Five fifth grade boys are ready to restore your faith in humanity.
James Willmert is a fifth grader at Franklin Elementary School in Mankato, Minnesota. He has a learning disability, which has made him an easy target for bullies at his school. However, five boys, Gus, Jack, Jake, Landon, and Tyler, took notice and they embraced James in friendship. True friendship.
Jake told USAToday:
They were like, using him and taking advantage of him, because he’s easier to pick on, and it’s just not right.
So, the boys invited James to start eating lunch at their table. They started including James in their football games, and recess went from being a dreaded activity, to the joyful time that it’s meant to be.
Margie Willmert, James’ mother, told the publication:
He used to not want to go out for recess or anything, it would be like a struggle. And now he can barely eat his lunch to get outside to play with those guys.
The boys discovered that James did not have a video game system, a necessity for most 10- and 11-year-old boys, so they pooled together and with the help of their parents bought him a Playstation 3. For the first time in James’ life, he had buddies over to his house to play.

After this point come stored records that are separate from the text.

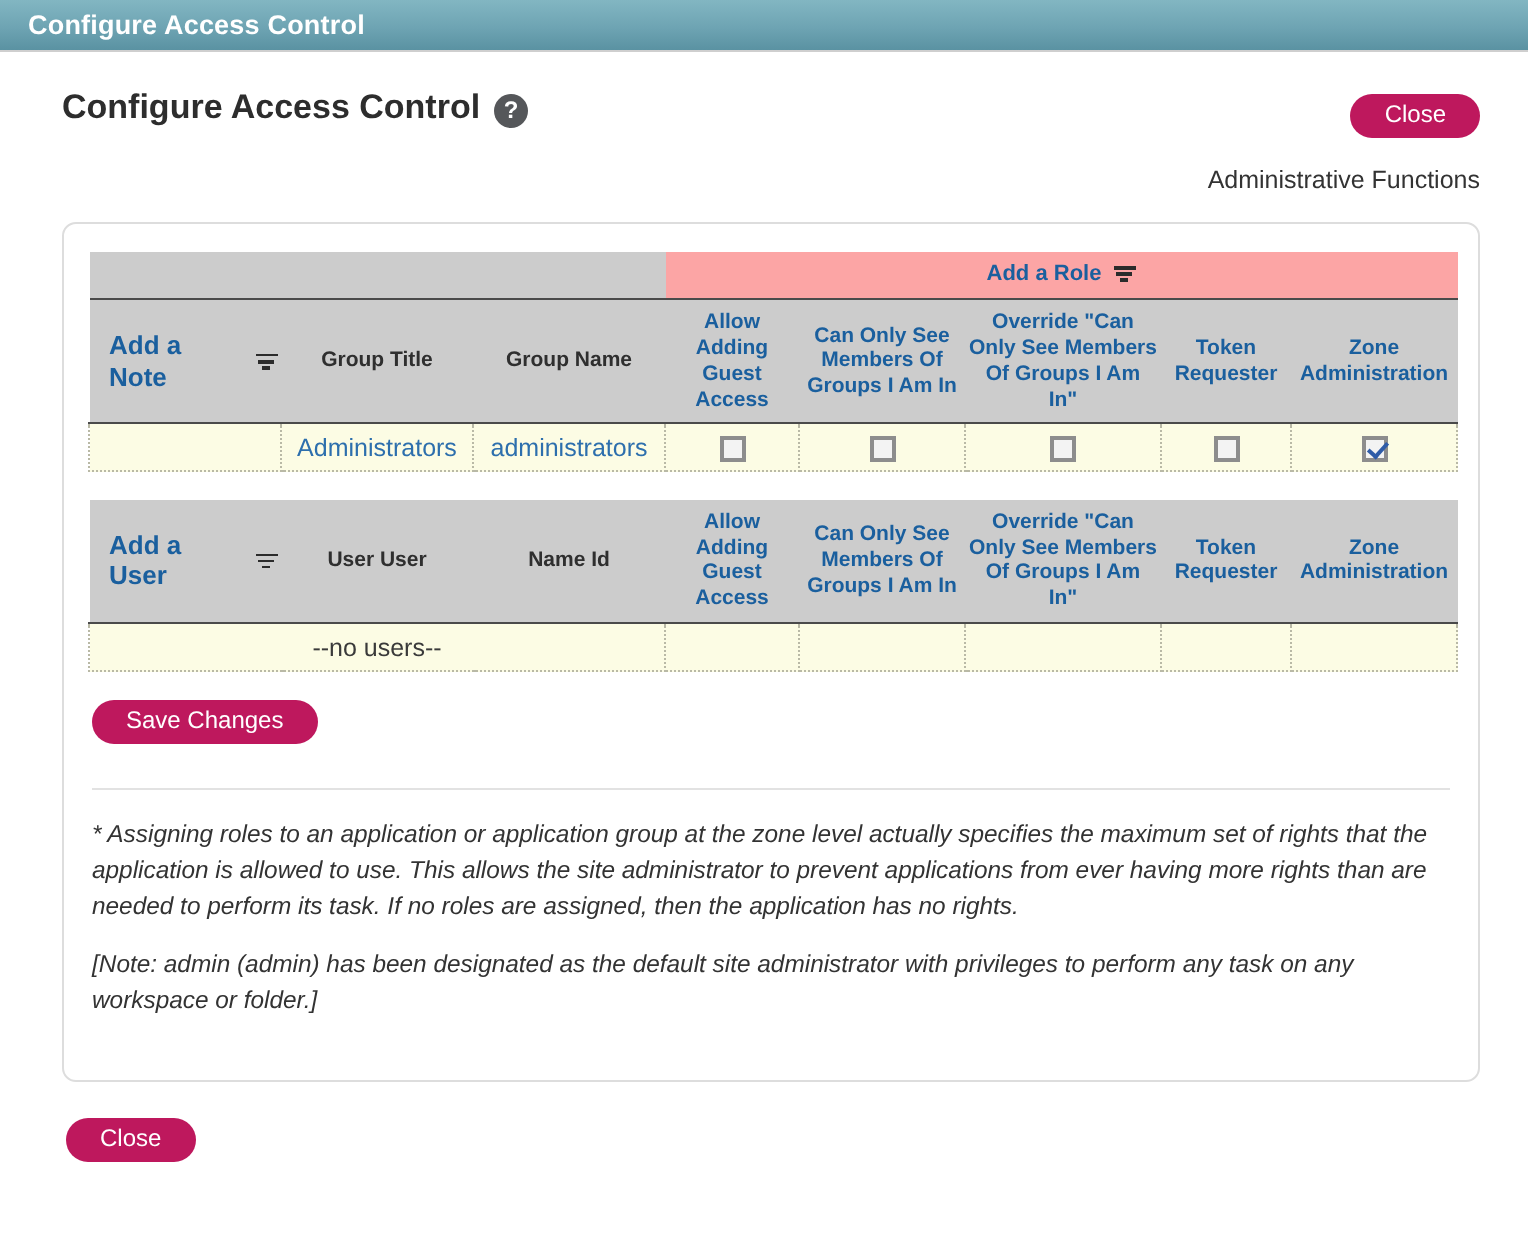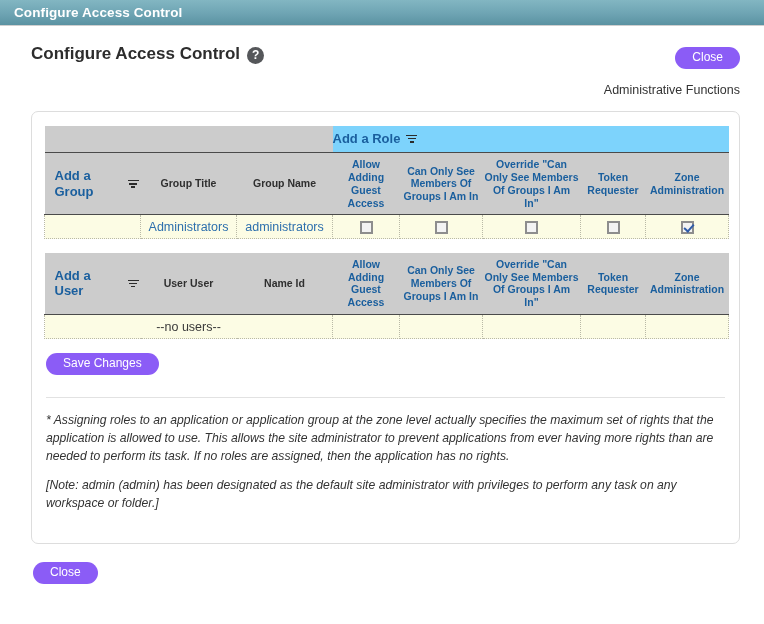--- a/index.html
+++ b/index.html
@@ -66,7 +66,7 @@
   }
 
   .btn-pill {
-    background: #8b5cf6;
+    background: #be185d;
     color: #ffffff;
     border: none;
     border-radius: 11px;

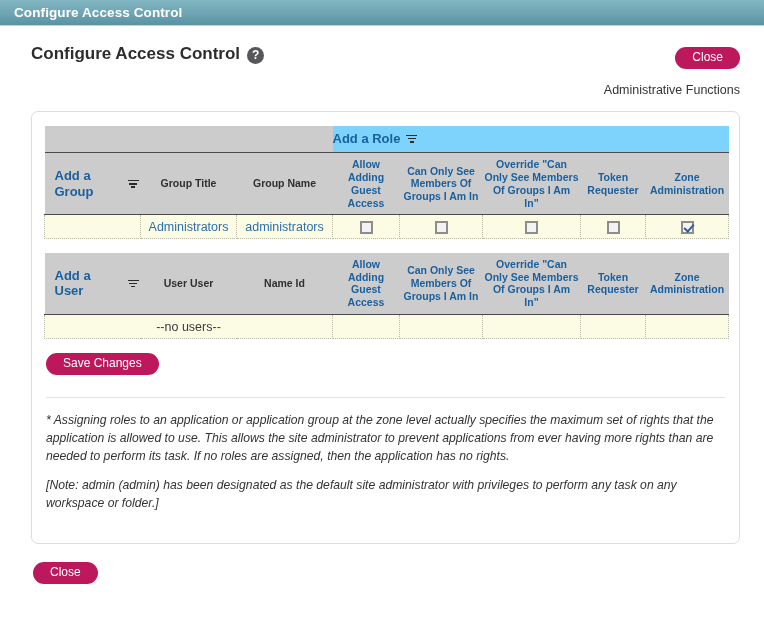--- a/index.html
+++ b/index.html
@@ -133,11 +133,11 @@
     color: #1a5f9e;
   }
   .row-addrole {
-    background: #7dd3fc;
-    color: #1a5f9e;
-    font-size: 13px;
-    font-weight: bold;
-    text-align: left;
+    background: #fca5a5;
+    color: #1a5f9e;
+    font-size: 11px;
+    font-weight: bold;
+    text-align: center;
     padding: 5px 0 6px;
     border-bottom: 1px solid #4a4a4a;
   }

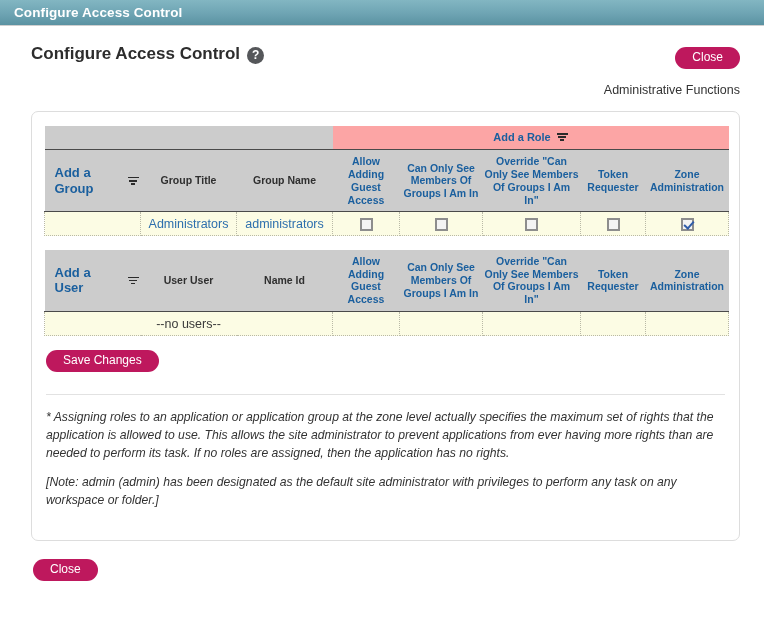--- a/index.html
+++ b/index.html
@@ -294,7 +294,7 @@
       <tr class="hdr-row">
         <td class="hdr leftcol">
           <span class="link-ghead">
-            <span>Add a Group</span>
+            <span>Add a Note</span>
             <span class="funnel">
                   <i></i>
                   <i></i>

I was a bullied child. I remember the dread of recess. I remember hoping and praying (at that time, I prayed) for any reason at all to get out of going to recess or PE class – as those were the two places I was tormented the most. Kids can be cruel and can say mean things, but what feels even more cruel is the loneliness felt when you’re isolated from the compassion and understanding of others. At first, you simply don’t understand why other kids don’t want to be around you. And then, the cruelest thing of all happens, your own thoughts begin to echo and amplify the bully’s words. Dread soon turns to despair and your feelings of self-worth become dependent upon the opinions of others, as you long for acceptance, understanding, and companionship.
Human beings are not meant to live completely alone. We are social creatures. Now, that certainly doesn’t mean we must all be the social butterflies that gather friends like girls in the 1980’s gathered charms for chain necklaces. But, what it does mean is everyone needs somebody.
I am so glad to know about these five amazing boys from Minnesota. Perhaps the anti-bullying lessons were heard loud and clear, but I have a hunch that these boys just have a kindness within them that transcends books or campaigns.